In the records that follow, the lines from the one containing "- Lifecycle Hooks" to the one containing "Mounting | Used mounted()", inclusive, are to be given again exactly.

◆ Recorded information ◆
========
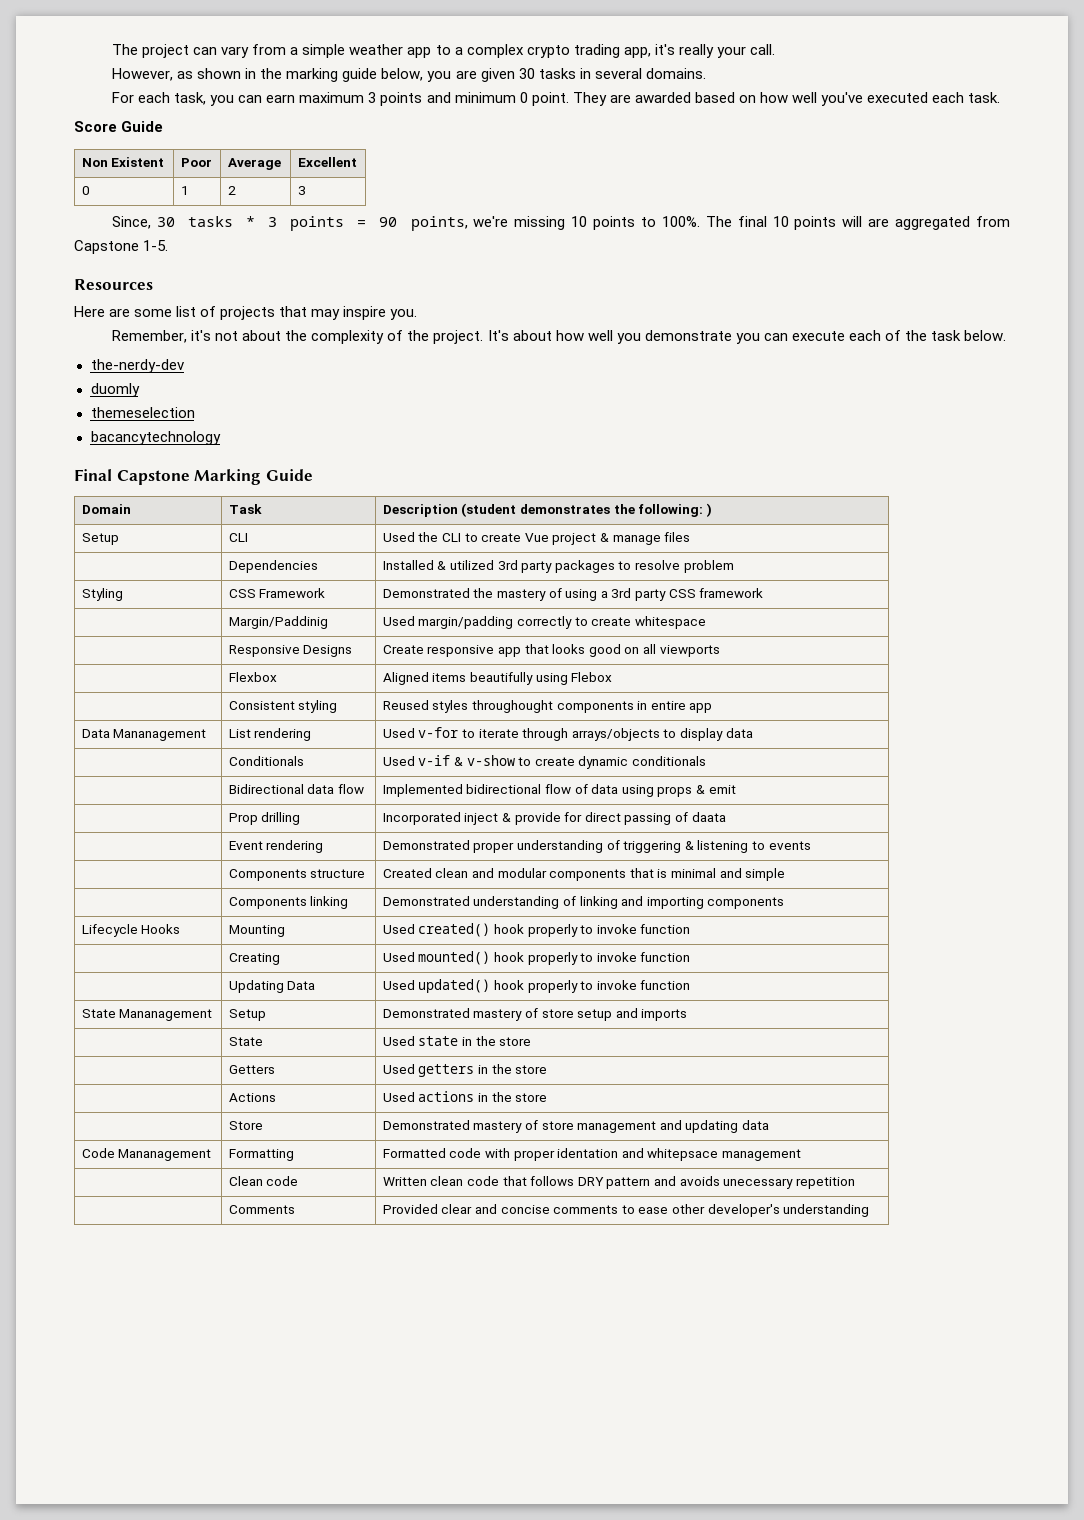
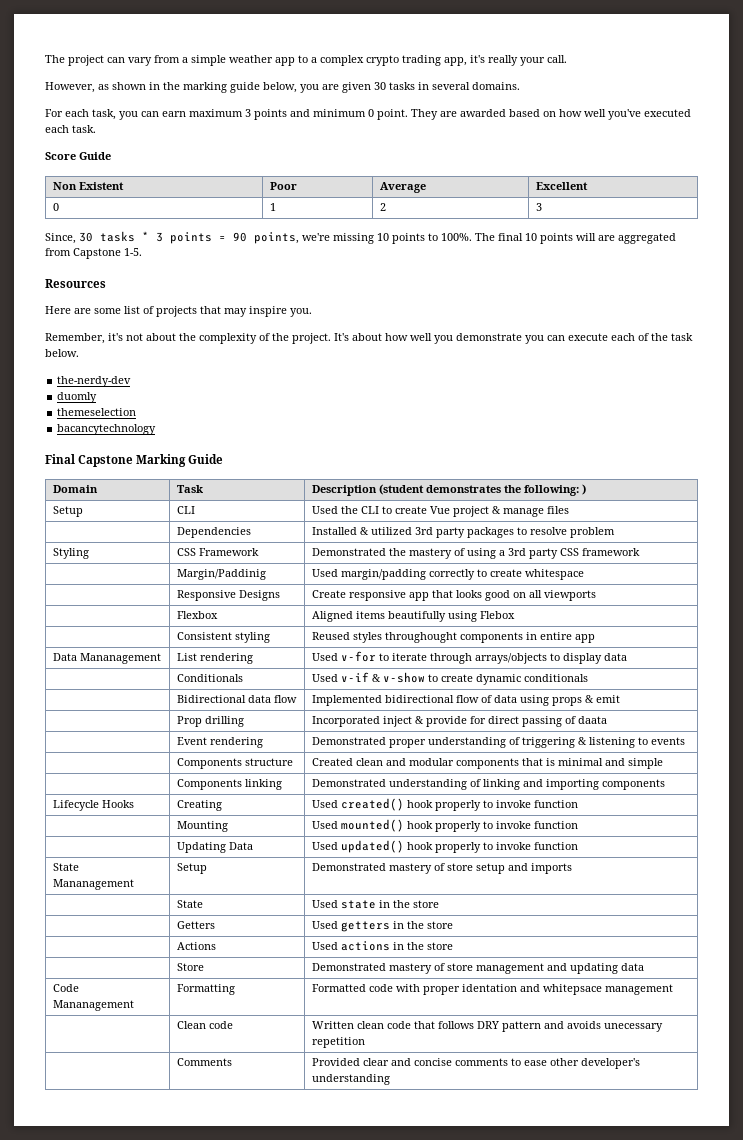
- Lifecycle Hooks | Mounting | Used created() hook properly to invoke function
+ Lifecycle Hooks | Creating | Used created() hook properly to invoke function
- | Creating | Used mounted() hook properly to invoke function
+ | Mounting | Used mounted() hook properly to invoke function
========
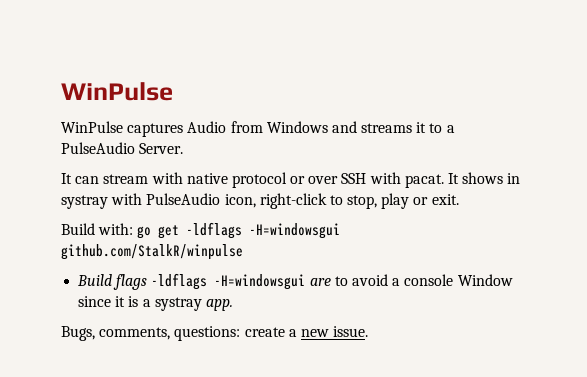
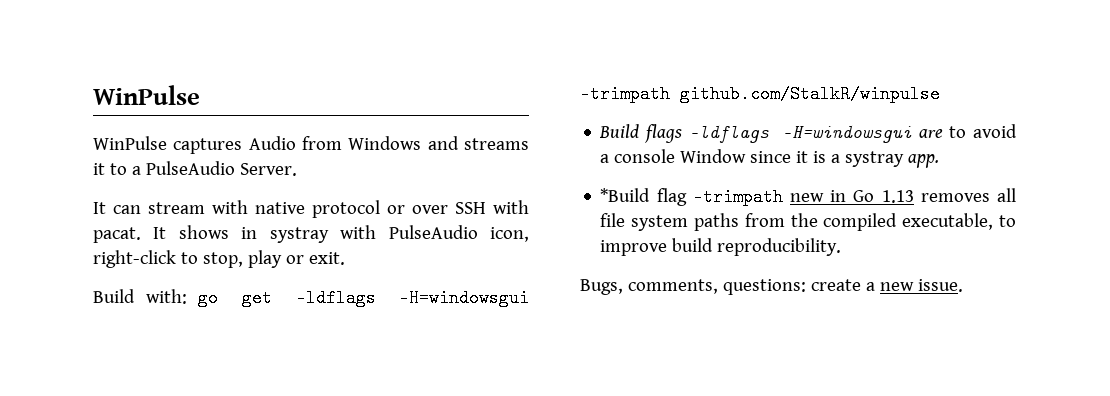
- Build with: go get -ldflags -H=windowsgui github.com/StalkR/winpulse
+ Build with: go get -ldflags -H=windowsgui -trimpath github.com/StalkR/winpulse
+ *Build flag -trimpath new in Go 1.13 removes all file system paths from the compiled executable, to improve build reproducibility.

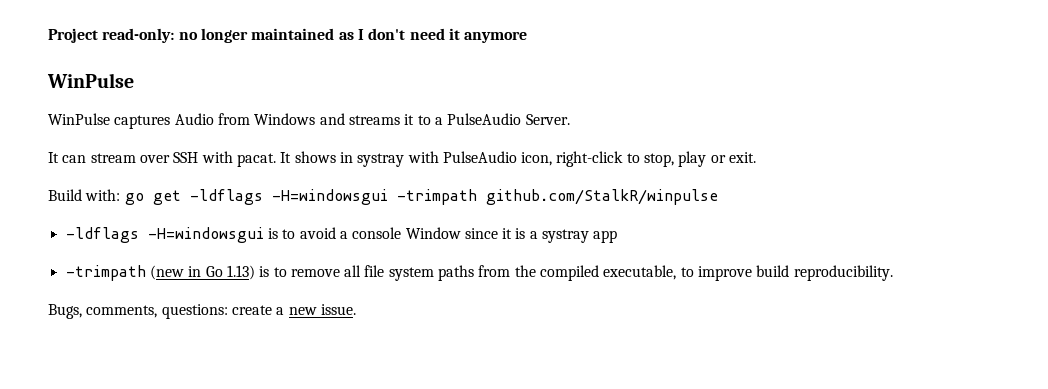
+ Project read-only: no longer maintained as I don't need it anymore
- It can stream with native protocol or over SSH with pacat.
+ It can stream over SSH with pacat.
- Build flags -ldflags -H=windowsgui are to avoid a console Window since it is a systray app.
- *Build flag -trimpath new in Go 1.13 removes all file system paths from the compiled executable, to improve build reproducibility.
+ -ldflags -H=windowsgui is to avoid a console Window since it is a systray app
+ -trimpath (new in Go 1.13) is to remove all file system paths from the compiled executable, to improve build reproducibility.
========
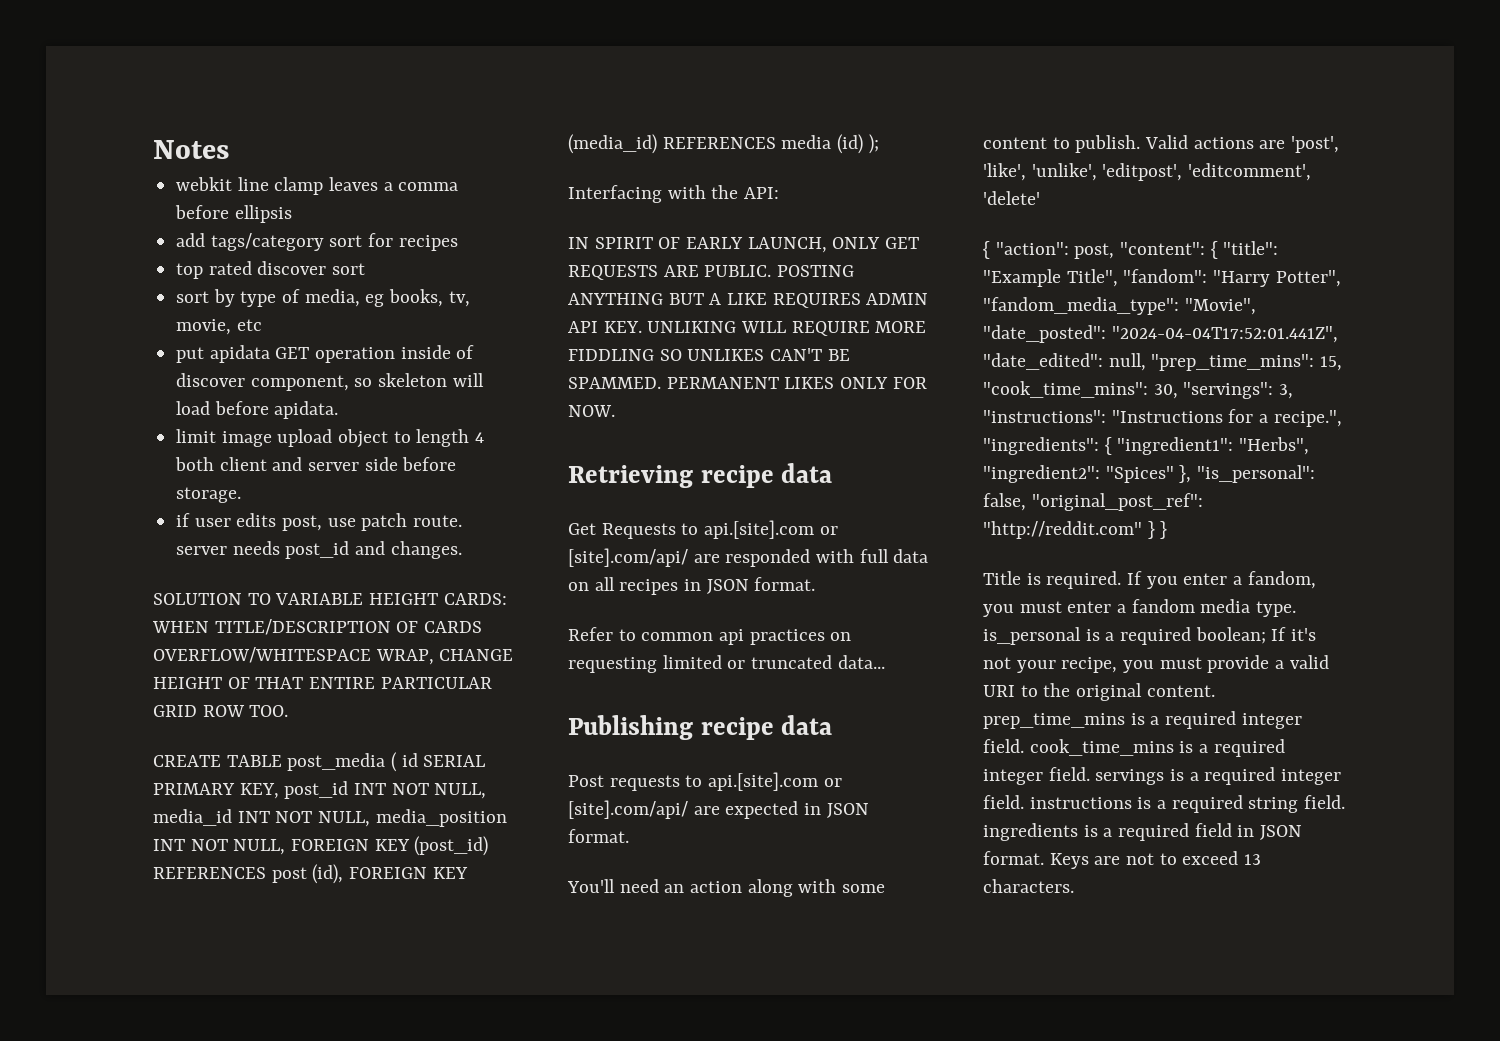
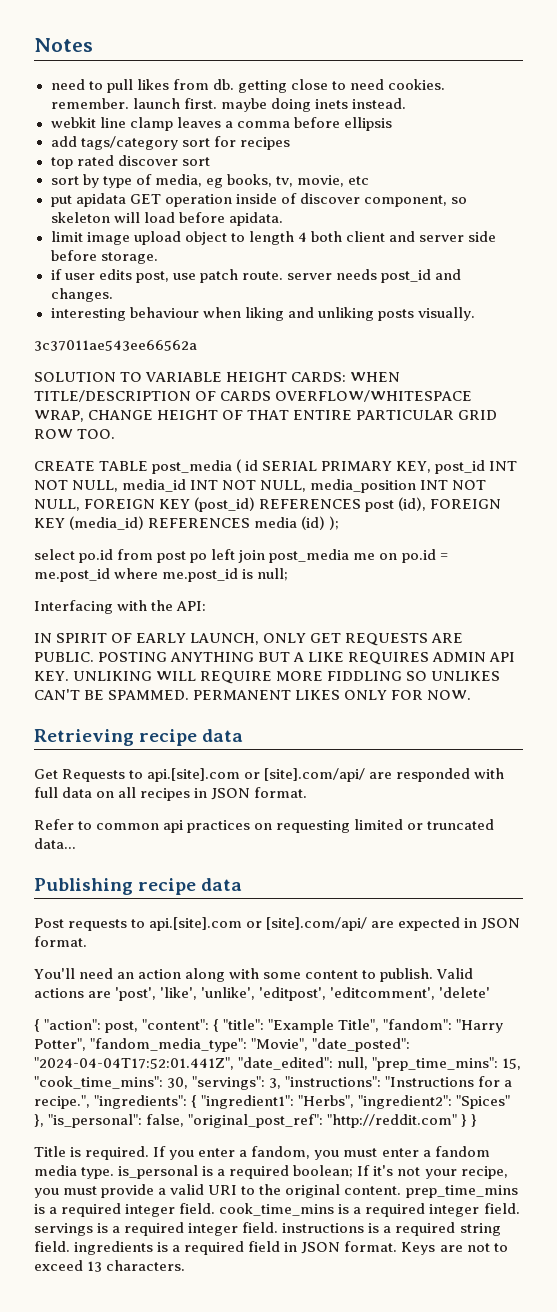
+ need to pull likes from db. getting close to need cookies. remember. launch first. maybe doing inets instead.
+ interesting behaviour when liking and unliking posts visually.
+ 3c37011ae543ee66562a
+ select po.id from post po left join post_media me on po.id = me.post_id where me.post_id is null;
========
◆ Task answer ◆
- Lifecycle Hooks | Mounting | Used created() hook properly to invoke function
+ Lifecycle Hooks | Creating | Used created() hook properly to invoke function
- | Creating | Used mounted() hook properly to invoke function
+ | Mounting | Used mounted() hook properly to invoke function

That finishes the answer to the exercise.